Quella di Danuel House durante i Playoffs 2020 è una delle storie più controverse degli ultimi anni di NBA. L’attuale giocatore dei Philadelphia 76ers finì protagonista di uno scandalo, per una presunta violazione delle rigide regole della bolla di Orlando.

House dovette interrompere la sua attività nel bel mezzo della serie di secondo turno contro i Los Angeles Lakers, e verosimilmente l’intero organico degli Houston Rockets ne risentì profondamente, terminando la propria corsa con due sconfitte rovinose consecutive.

4 anni dopo, ai microfoni di “Ur.Perspectives” House ha negato ogni tipo di responsabilità nella faccenda:


Apro la porta e chiedo “Cosa c’è?”, mi dicono “Sono la sicurezza della tua squadra, e con me c’è la sicurezza della NBA, siamo qua per controllare la tua stanza”; chiedo “Per cosa?
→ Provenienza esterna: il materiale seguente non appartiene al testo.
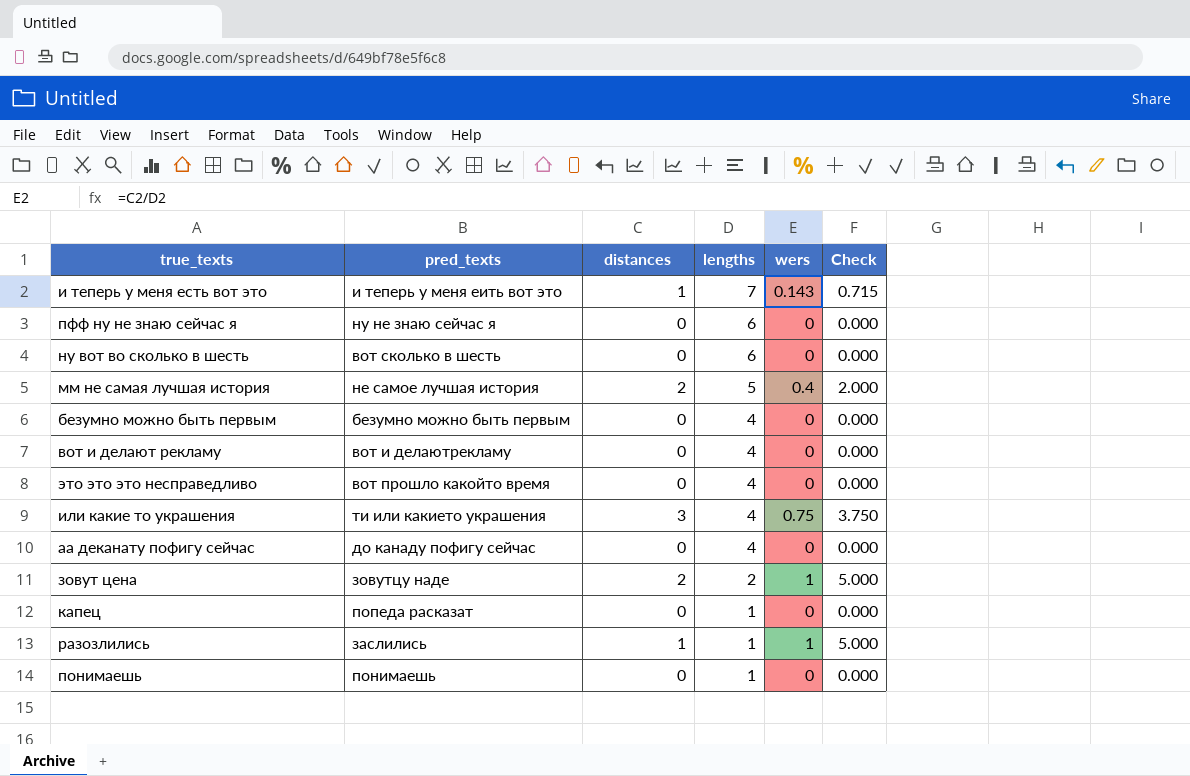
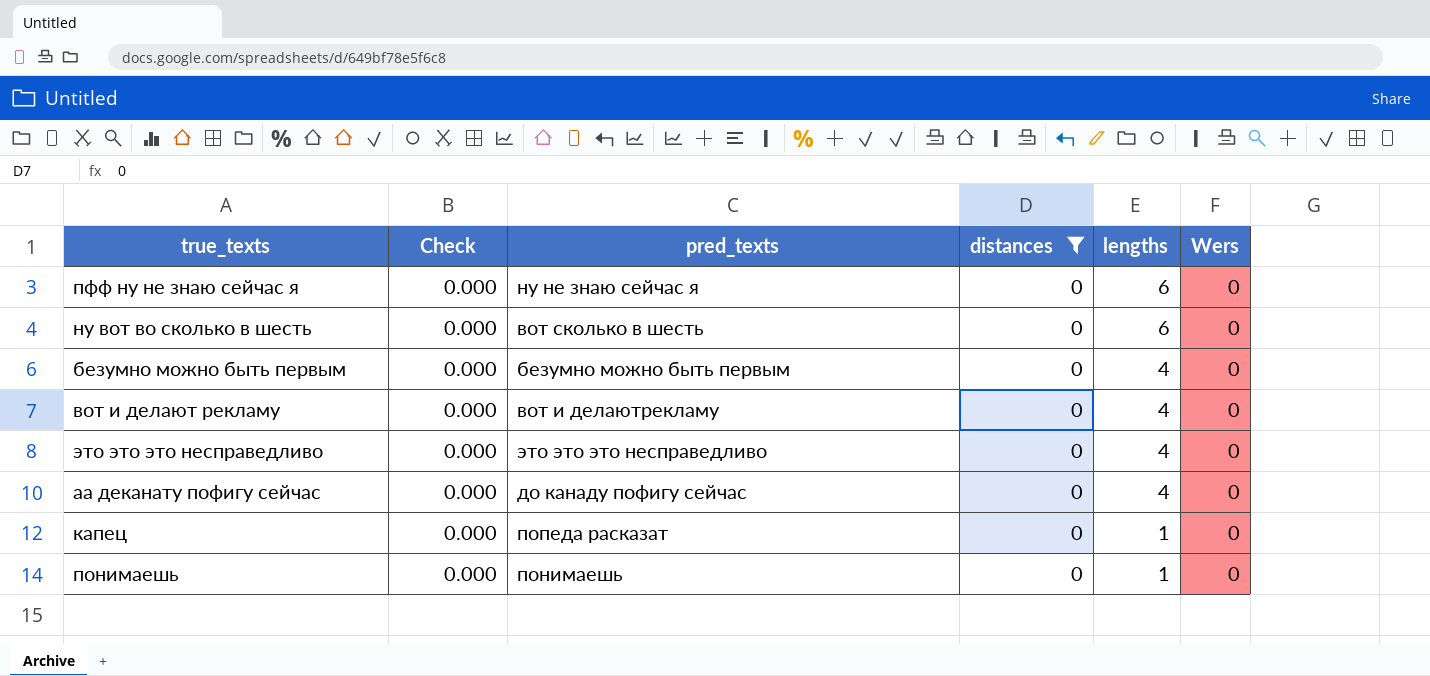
filter: none -> distances = 0
column Check | position: 6 -> 2
column name: wers -> Wers
это это это несправедливо | pred_texts: вот прошло какойто время -> это это это несправедливо

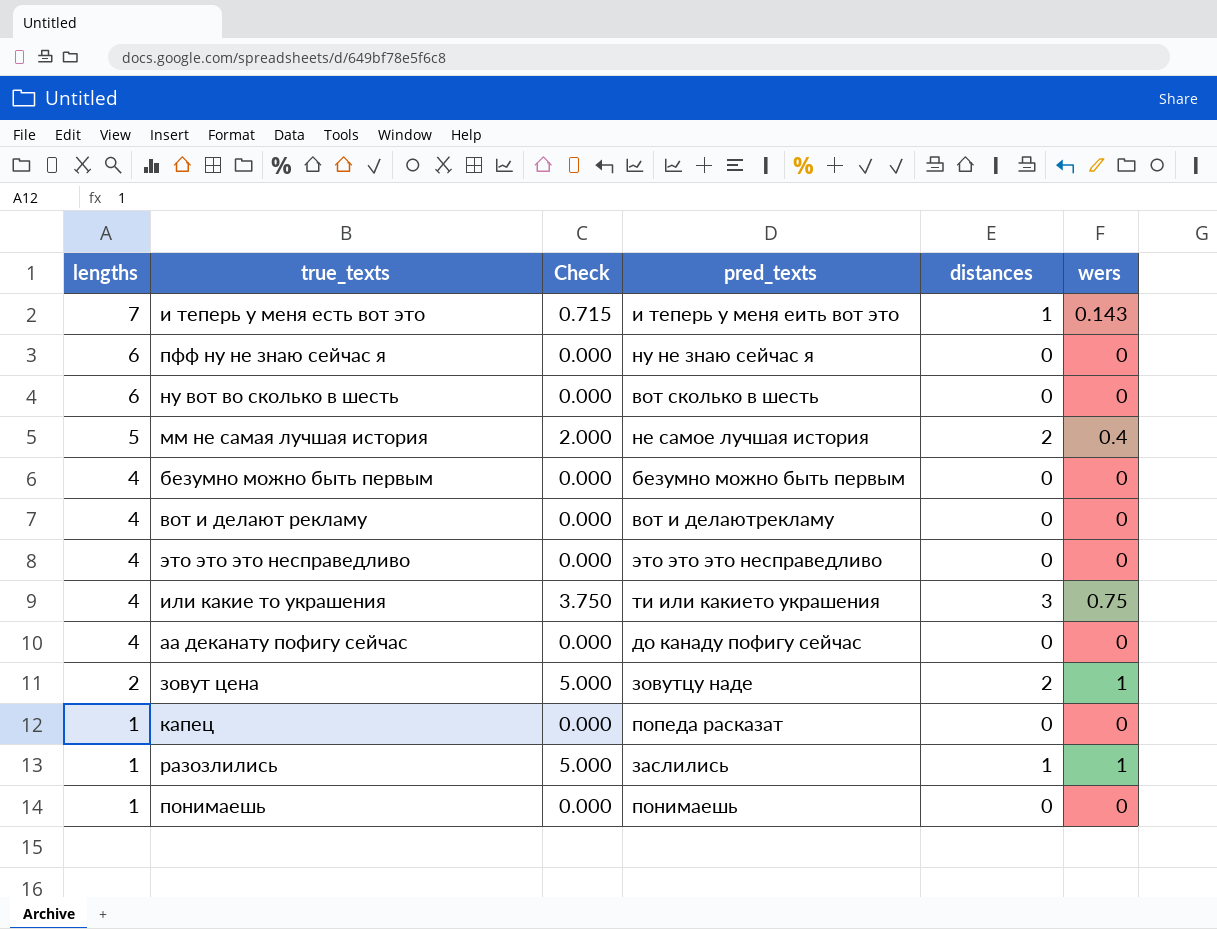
filter: distances = 0 -> none
column lengths | position: 5 -> 1
column name: Wers -> wers

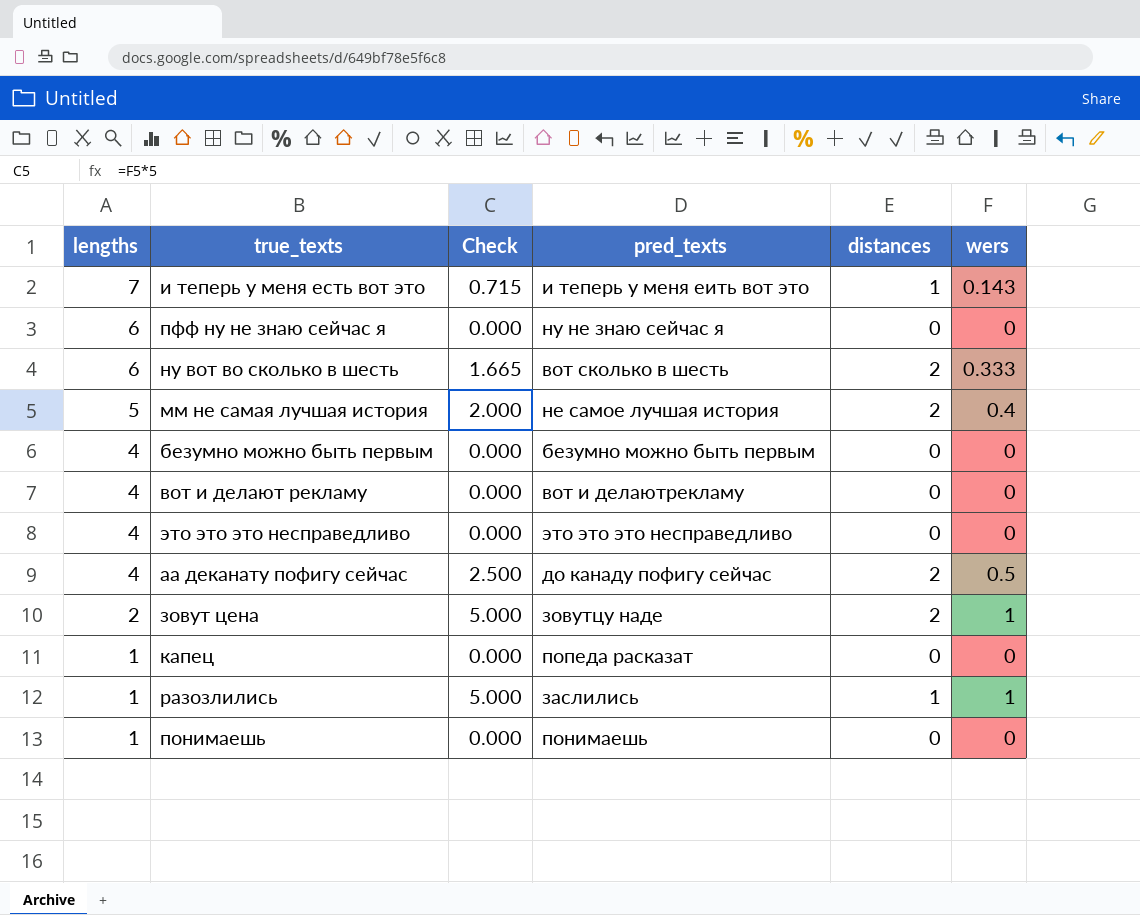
row или какие то украшения: 4 | 3.750 | ти или какието украшения | 3 | 0.75 -> none
ну вот во сколько в шесть | Check: 0.000 -> 1.665
ну вот во сколько в шесть | distances: 0 -> 2
ну вот во сколько в шесть | wers: 0 -> 0.333
аа деканату пофигу сейчас | Check: 0.000 -> 2.500
аа деканату пофигу сейчас | distances: 0 -> 2
аа деканату пофигу сейчас | wers: 0 -> 0.5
Sono nella bolla, non c’è nulla da fare”, e lui risponde “Ci hanno detto che hanno visto una ragazza entrare in hotel, e vogliono controllare la tua stanza”. Entrano nella mia stanza e non c’è alcuna ragazza. Lasciano la mia stanza e cercano per tutto l’edificio, fino a che la trovano.

Voi avete sentito la storia per come è stata raccontata, come se mi avessero trovato con una ragazza nella mia stanza. Ma non c’era nessuno nella mia stanza. Se qualcuno fosse stato nella mia stanza sarei stato cacciato dalla bolla, mentre io ci sono rimasto. Ho dovuto passare un test e stare 10 giorni in isolamento, ma se la serie con i Lakers fosse arrivata a Gara 7 avrei potuto giocare.
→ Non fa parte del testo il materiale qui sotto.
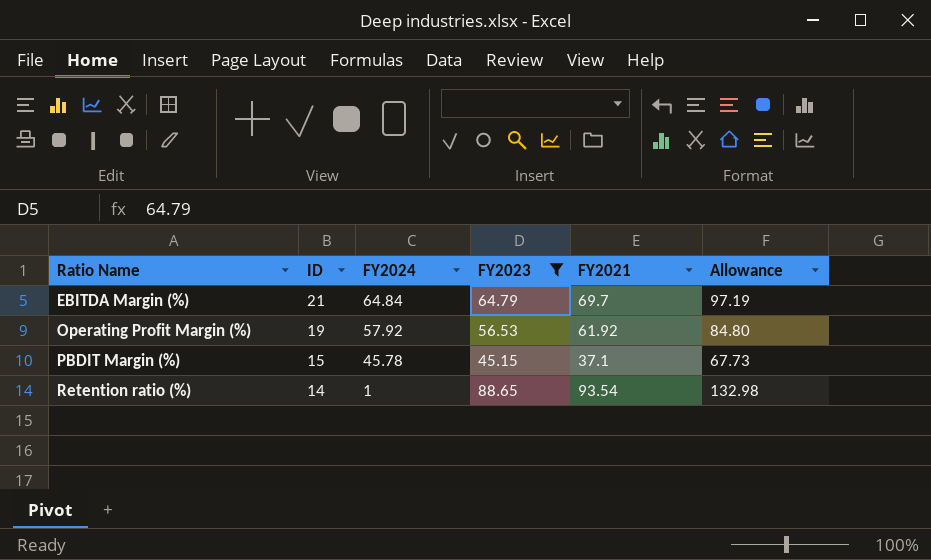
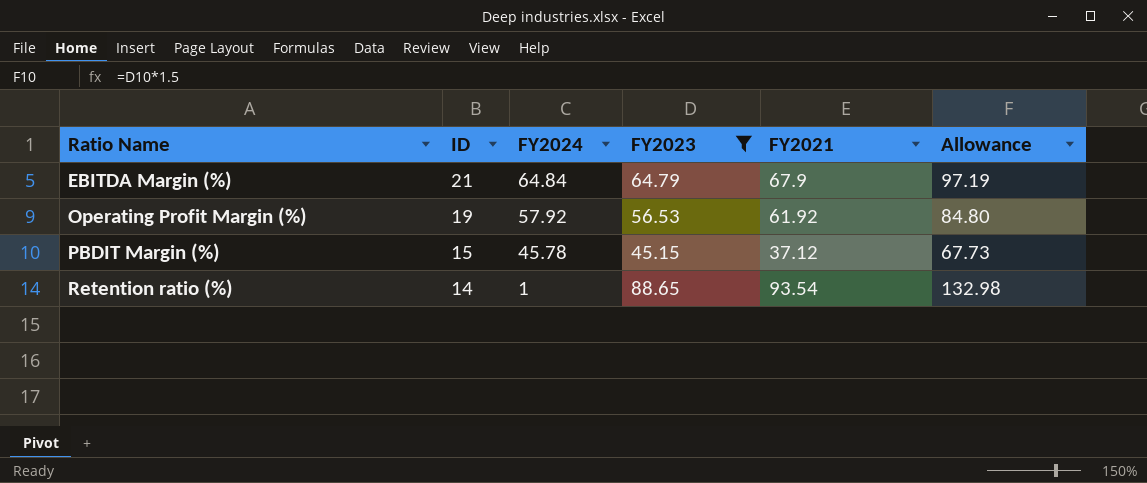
EBITDA Margin (%) | FY2021: 69.7 -> 67.9
PBDIT Margin (%) | FY2021: 37.1 -> 37.12

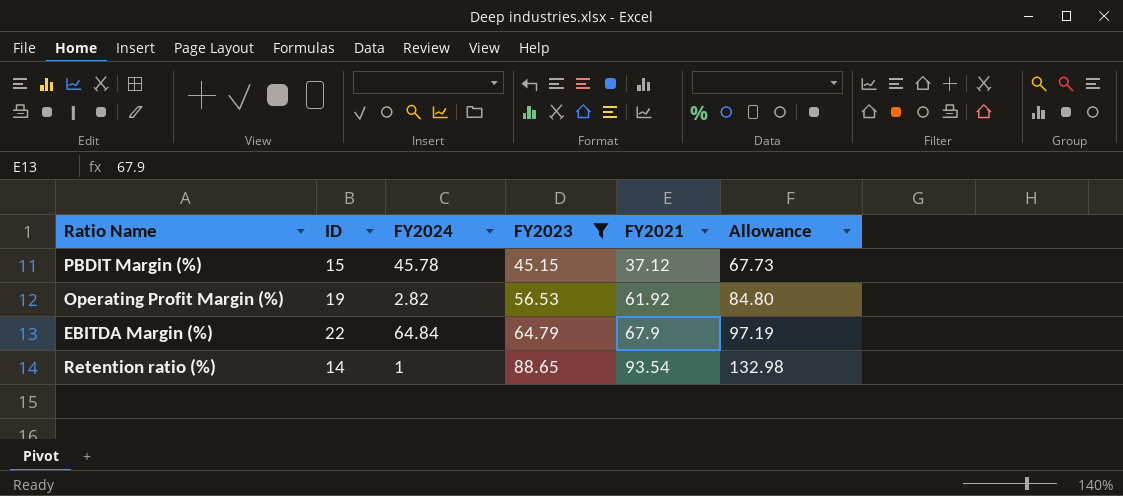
row order: Ratio Name ascending -> FY2023 ascending
Operating Profit Margin (%) | FY2024: 57.92 -> 2.82
EBITDA Margin (%) | ID: 21 -> 22

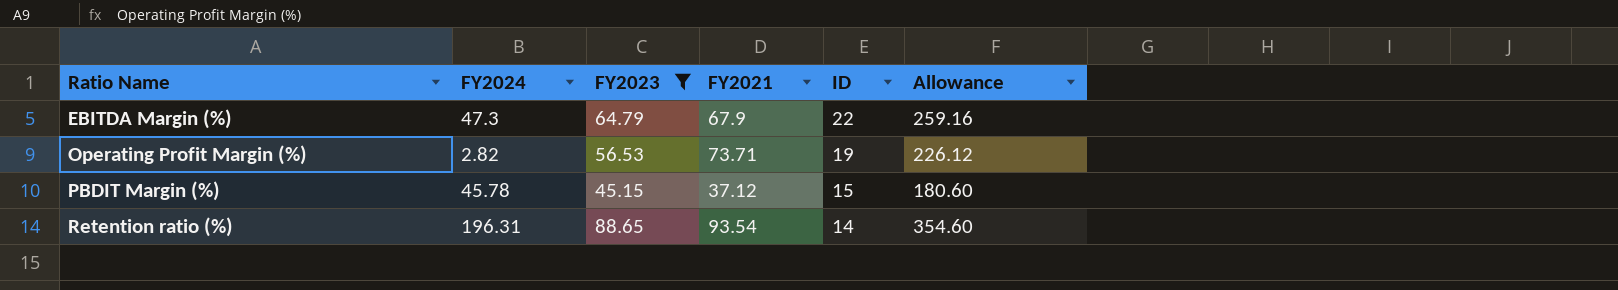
row order: FY2023 ascending -> Ratio Name ascending
column ID | position: 2 -> 5
column Allowance | formula: [FY2023] * 1.5 -> [FY2023] * 4
EBITDA Margin (%) | FY2024: 64.84 -> 47.3
Operating Profit Margin (%) | FY2021: 61.92 -> 73.71
Retention ratio (%) | FY2024: 1 -> 196.31

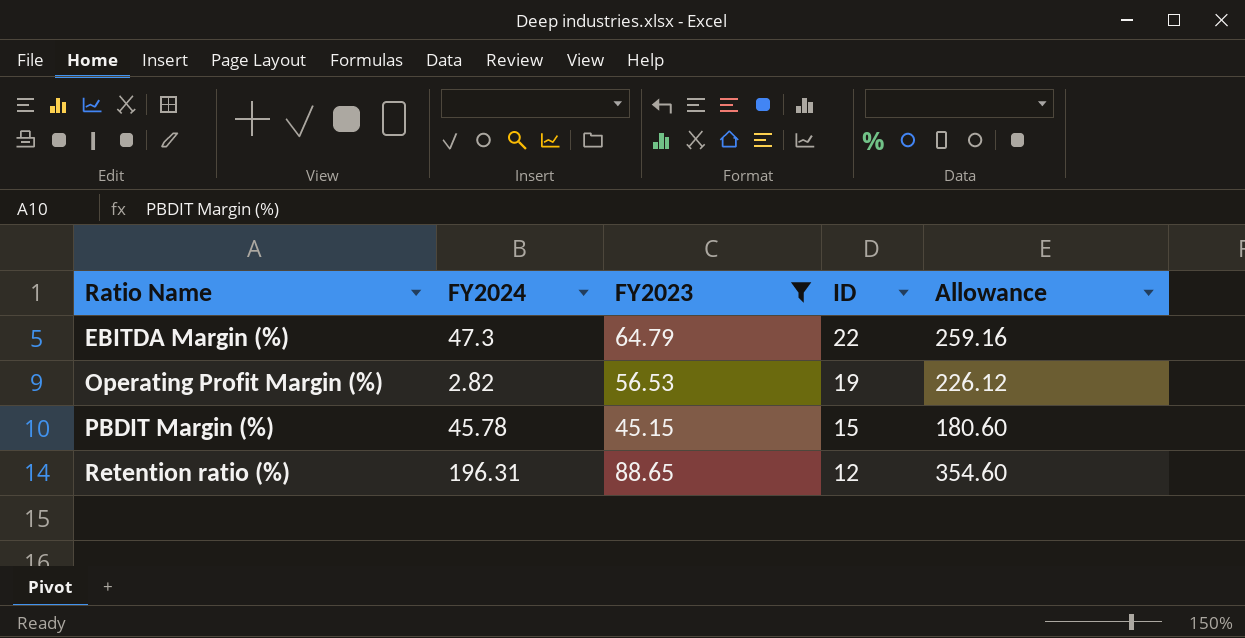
column FY2021 | position: 4 -> none
Retention ratio (%) | ID: 14 -> 12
Ho pianto molto perché sentivo di essere sul punto di farmi una buona reputazione, come fece Tyler Herro quell’anno. Pensavo che quello fosse il mio momento.

Nessuno nella squadra sapeva cosa stesse succedendo, tutti erano increduli. James Harden venne da me e mi disse “Fratello, perché non me l’hai detto?”. Ho dovuto scusarmi con la squadra e con la mia città, anche se non avevo fatto nulla, sapendo bene che non avevano trovato nessuno nella mia stanza.